There has been an interesting dissent discussion going on within Canada which is an institutionally and officially multicultural state. Some Canadians believe that by allowing immigrants to take permanent residency status in Canada after school they are effectively stealing the benefits of Canada and jobs away from Canadians who already live in the country.
However, this is a rather shortsighted view and also rather incomprehensible. First of all, how could a society ever suffer from bringing in intelligent and competent people? It’s probably a bad idea to not have any flow over the borders just as it is a bad idea to not have any flow of goods over borders. If the government completely stops up the borders demand for goods would stall, just as the collective brain-power of a country would stall. If more intelligent people are brought into the country it leads to a cumulative positive addition. Bringing more unskilled labor into the country to only do unskilled labor and not try to rise on a socioeconomic scale would probably lead to an overall decline in the value of man-power in a country.
A green card refers to the American version of the Permanent Resident card, whereas in Canada the document is simply called a Permanent Resident card or a PR card. The PR card is a step along the way to Canadian citizenship. Indeed, one cannot become a naturalized citizen unless you hold permanent resident status and have lived in Canada for three out of the past five years. The benefits of permanent residency include access to all of the freedoms granted to full citizens and the right to work and live in Canada.
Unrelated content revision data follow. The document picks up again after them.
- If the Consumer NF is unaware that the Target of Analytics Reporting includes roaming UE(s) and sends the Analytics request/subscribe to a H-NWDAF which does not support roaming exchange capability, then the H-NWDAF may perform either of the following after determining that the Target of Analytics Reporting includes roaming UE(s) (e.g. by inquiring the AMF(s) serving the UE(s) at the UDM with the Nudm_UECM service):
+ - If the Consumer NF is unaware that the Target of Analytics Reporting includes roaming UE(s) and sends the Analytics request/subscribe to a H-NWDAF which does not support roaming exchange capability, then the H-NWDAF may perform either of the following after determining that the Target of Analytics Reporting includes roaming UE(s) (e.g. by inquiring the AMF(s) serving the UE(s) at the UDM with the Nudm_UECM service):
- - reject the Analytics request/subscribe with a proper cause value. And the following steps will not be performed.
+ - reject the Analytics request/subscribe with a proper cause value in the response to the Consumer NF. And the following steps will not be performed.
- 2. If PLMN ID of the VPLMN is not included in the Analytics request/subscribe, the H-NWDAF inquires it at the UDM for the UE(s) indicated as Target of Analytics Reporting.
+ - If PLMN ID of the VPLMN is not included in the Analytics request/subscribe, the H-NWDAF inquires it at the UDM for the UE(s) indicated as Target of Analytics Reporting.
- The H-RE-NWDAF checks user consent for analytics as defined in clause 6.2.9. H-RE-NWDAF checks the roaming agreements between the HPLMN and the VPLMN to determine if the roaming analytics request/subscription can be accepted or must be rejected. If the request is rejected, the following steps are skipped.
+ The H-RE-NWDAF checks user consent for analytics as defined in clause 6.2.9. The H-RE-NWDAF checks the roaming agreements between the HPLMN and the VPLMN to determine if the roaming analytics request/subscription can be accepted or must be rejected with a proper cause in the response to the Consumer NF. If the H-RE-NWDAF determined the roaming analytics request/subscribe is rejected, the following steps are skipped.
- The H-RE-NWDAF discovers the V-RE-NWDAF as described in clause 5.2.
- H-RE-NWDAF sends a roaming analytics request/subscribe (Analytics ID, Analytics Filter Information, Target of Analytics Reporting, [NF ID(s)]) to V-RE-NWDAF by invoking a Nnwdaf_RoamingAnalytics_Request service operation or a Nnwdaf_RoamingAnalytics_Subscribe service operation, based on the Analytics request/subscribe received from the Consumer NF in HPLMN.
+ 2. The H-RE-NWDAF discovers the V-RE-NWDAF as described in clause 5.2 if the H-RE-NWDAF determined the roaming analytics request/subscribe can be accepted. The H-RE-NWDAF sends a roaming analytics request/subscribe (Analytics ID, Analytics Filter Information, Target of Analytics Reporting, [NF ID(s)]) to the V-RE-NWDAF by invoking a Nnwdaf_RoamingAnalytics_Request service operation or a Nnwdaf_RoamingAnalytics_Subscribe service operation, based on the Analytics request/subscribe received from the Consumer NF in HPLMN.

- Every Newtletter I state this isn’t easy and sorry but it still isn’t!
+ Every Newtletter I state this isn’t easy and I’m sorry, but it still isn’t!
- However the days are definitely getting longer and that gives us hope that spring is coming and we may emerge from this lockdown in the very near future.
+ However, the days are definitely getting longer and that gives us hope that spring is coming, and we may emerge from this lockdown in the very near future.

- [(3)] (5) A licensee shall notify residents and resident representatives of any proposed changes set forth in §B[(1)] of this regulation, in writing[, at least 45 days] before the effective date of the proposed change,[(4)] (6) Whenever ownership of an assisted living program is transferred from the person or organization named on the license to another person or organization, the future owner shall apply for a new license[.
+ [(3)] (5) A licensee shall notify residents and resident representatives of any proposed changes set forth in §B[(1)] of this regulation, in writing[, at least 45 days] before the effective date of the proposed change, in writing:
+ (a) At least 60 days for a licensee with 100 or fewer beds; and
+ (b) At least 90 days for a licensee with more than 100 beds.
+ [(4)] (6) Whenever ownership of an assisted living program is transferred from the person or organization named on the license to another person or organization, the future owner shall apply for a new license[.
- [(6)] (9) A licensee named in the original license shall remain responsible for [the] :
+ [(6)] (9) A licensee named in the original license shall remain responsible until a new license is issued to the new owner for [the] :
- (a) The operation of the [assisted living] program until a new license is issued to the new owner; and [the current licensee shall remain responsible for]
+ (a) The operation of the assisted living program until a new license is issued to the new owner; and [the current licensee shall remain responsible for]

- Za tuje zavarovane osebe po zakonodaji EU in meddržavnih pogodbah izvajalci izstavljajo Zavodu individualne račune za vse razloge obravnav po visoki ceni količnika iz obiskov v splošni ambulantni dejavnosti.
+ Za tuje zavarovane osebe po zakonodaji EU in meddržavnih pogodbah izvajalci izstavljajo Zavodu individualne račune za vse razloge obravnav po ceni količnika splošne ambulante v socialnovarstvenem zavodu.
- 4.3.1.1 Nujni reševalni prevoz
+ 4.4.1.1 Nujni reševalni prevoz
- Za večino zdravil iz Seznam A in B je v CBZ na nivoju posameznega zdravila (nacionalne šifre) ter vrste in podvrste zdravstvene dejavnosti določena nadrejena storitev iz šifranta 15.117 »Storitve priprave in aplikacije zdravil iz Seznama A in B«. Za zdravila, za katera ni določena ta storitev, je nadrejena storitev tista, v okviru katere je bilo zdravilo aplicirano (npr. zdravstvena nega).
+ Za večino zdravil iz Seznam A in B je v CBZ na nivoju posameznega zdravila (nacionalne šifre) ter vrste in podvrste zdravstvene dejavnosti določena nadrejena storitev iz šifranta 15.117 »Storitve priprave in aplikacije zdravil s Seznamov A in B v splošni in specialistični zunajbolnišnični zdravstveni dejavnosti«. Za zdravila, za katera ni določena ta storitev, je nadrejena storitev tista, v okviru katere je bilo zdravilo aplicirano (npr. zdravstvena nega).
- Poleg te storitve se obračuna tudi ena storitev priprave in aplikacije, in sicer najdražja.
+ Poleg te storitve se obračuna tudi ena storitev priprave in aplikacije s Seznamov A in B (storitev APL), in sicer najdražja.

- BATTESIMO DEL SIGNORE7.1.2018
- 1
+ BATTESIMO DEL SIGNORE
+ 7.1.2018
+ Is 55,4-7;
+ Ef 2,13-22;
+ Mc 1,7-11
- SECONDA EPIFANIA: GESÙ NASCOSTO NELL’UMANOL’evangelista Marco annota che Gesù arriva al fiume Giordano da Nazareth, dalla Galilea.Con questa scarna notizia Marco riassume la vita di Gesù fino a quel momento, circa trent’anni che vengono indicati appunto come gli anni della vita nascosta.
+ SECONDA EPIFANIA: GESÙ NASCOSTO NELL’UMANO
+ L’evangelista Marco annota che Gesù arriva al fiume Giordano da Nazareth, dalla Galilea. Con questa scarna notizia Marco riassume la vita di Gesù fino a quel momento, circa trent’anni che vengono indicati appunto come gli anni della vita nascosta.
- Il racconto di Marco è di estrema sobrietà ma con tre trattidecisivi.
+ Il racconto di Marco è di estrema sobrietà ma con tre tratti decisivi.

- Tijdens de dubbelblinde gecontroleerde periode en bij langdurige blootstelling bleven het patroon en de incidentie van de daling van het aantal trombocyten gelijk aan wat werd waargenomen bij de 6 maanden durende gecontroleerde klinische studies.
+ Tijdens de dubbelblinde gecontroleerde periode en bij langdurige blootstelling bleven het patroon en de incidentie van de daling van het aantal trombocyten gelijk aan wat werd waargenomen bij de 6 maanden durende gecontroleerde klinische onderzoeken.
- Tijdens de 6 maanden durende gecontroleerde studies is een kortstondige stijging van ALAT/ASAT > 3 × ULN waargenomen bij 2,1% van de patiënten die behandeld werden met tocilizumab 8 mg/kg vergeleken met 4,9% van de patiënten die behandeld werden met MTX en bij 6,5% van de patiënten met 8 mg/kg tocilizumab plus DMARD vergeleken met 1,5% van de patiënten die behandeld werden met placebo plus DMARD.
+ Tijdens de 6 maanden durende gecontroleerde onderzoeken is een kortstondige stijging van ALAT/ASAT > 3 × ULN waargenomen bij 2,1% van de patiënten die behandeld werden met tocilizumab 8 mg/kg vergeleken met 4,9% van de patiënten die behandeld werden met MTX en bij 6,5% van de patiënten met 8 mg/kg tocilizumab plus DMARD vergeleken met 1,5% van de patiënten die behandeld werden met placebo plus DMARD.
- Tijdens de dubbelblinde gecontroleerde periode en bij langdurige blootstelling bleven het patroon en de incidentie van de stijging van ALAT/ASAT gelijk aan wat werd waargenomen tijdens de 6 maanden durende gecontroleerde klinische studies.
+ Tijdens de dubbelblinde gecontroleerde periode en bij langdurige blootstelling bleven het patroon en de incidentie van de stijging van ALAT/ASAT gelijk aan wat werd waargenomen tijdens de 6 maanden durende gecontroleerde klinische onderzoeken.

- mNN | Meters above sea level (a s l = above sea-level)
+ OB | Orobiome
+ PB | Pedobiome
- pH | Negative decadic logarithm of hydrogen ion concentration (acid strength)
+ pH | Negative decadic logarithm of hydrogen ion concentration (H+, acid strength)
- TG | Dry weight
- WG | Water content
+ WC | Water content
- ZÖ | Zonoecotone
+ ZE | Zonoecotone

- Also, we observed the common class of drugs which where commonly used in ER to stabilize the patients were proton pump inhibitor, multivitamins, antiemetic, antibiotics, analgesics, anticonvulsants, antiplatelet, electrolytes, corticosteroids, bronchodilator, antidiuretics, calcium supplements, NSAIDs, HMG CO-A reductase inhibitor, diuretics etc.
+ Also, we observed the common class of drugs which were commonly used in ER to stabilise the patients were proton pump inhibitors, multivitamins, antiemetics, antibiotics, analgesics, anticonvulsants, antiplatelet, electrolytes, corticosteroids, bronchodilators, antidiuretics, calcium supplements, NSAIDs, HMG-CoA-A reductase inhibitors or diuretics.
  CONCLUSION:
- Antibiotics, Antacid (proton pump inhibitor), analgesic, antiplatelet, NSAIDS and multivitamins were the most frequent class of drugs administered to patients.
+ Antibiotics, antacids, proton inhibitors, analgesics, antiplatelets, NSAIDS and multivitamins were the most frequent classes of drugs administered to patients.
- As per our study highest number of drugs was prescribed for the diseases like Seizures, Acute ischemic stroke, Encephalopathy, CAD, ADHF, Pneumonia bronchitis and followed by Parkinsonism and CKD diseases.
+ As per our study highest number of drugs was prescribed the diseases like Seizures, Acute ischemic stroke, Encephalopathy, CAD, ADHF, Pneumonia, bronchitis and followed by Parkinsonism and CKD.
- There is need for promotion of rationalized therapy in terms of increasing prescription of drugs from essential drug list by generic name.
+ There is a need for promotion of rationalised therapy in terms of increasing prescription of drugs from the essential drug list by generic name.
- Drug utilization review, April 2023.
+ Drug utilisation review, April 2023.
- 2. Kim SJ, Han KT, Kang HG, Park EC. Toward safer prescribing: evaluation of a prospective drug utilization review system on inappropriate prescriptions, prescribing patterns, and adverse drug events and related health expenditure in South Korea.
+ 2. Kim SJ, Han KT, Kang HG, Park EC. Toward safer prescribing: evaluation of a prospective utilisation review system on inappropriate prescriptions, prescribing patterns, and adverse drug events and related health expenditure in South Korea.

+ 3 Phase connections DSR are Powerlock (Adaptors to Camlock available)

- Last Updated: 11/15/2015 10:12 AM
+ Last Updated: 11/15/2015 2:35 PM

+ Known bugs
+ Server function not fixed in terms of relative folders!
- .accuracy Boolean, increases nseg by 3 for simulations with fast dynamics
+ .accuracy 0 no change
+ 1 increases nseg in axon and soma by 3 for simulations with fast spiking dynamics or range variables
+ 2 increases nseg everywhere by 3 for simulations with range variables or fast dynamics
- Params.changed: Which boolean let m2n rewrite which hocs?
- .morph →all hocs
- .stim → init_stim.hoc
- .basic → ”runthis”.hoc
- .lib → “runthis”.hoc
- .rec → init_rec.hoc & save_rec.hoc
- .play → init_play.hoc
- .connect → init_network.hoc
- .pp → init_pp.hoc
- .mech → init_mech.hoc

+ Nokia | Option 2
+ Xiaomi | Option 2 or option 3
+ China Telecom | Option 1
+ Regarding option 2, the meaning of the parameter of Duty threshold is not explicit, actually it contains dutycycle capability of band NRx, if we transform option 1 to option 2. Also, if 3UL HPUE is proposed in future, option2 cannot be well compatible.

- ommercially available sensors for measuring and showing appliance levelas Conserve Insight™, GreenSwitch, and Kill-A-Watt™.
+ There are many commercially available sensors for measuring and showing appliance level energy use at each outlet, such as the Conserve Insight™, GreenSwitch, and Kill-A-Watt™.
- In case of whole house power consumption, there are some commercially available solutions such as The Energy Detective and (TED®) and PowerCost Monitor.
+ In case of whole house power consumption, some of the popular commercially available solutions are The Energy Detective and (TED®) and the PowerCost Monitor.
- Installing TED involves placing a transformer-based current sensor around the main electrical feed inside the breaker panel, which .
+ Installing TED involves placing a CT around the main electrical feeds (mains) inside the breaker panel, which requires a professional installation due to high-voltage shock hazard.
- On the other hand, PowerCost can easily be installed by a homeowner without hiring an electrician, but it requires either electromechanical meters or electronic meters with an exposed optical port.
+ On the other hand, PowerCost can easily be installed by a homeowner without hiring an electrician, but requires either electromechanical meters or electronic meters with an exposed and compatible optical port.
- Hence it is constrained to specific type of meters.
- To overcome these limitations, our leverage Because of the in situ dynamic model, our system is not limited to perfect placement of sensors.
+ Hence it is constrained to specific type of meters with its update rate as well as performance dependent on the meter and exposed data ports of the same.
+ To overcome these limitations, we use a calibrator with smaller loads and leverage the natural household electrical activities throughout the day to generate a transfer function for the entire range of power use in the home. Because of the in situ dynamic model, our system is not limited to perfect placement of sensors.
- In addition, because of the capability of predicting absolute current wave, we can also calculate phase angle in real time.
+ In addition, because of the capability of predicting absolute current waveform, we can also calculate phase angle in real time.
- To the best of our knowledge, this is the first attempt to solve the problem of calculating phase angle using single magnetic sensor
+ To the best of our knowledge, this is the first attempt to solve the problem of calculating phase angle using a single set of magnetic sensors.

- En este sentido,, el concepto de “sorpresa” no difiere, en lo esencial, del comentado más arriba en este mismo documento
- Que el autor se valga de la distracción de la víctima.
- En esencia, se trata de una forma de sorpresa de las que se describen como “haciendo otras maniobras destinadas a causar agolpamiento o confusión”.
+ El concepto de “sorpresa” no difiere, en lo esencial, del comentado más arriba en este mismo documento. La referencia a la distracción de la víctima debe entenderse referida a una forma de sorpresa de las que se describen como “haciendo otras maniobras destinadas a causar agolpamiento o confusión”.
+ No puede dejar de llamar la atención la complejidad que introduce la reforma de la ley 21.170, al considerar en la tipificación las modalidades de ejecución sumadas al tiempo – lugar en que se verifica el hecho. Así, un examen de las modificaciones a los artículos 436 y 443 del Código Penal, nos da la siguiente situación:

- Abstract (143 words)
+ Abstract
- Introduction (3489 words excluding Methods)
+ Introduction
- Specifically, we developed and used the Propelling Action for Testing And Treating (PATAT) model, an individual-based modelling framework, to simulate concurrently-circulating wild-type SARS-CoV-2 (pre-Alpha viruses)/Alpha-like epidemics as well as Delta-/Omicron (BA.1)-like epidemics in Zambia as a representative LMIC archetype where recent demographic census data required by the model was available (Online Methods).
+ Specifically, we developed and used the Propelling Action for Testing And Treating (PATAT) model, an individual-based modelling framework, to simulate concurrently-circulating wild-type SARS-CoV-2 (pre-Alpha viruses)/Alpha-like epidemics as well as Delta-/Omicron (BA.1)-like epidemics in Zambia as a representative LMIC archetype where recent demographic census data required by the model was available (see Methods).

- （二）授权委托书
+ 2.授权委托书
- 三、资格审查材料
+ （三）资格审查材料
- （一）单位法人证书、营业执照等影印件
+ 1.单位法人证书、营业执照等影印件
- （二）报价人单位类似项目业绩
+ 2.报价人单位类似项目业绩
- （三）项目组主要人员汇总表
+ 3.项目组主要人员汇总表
The PR card is also necessary if you wish to travel because you will be asked at the border to provide some sort of proof as to your resident status. The card is about the size of a credit card and normally has an expiry date five years from issue.
There are a variety of ways to get a Permanent Resident card in Canada. Below are the primary ways of becoming a Permanent Resident of Canada:
- Skilled Worker or Professional. If you have a job waiting for you in Canada or are a Ph.D. student you can apply for permanent residency through the skilled worker program. However, if you would like to go to Quebec you will have to use the Quebec-Selected Skilled Worker program instead.
- Quebec-Selected Skilled Worker. Quebec is responsible for immigrants who come into their province and have a different immigrant selection process than the rest of Canada. For more information on immigrating to Quebec visit their immigration website. (http://www.immigration-quebec.gouv.qc.ca/en/index.html)
- Canadian Experience Class. If you are already in Canada working on a temporary basis or finishing up school you can easily apply to become a permanent resident through the Canadian Experience Class. These transitions are considerably smoother and are encouraged by the Canadian government.
- Investors and Entrepreneurs. There are currently some very large changes being pursued in the Entrepreneur and Investor category, so things are bound to change rather drastically within the next six months. Before Entrepreneurs were allowed to gain permanent residence if they bought a business and hired at least one person for a year. Investors were required to make a donation of 800,000 Canadian dollars.
- Provincial Nominees. If a particular province or territory believes that you would be an immediate economic asset they may nominate you for permanent resident status. This category is rather specific to the individual provinces and you should probably spend some time researching their needs.
- Family Sponsorship. If you happen to have family already living in Canada they can sponsor you for a Permanent Resident card.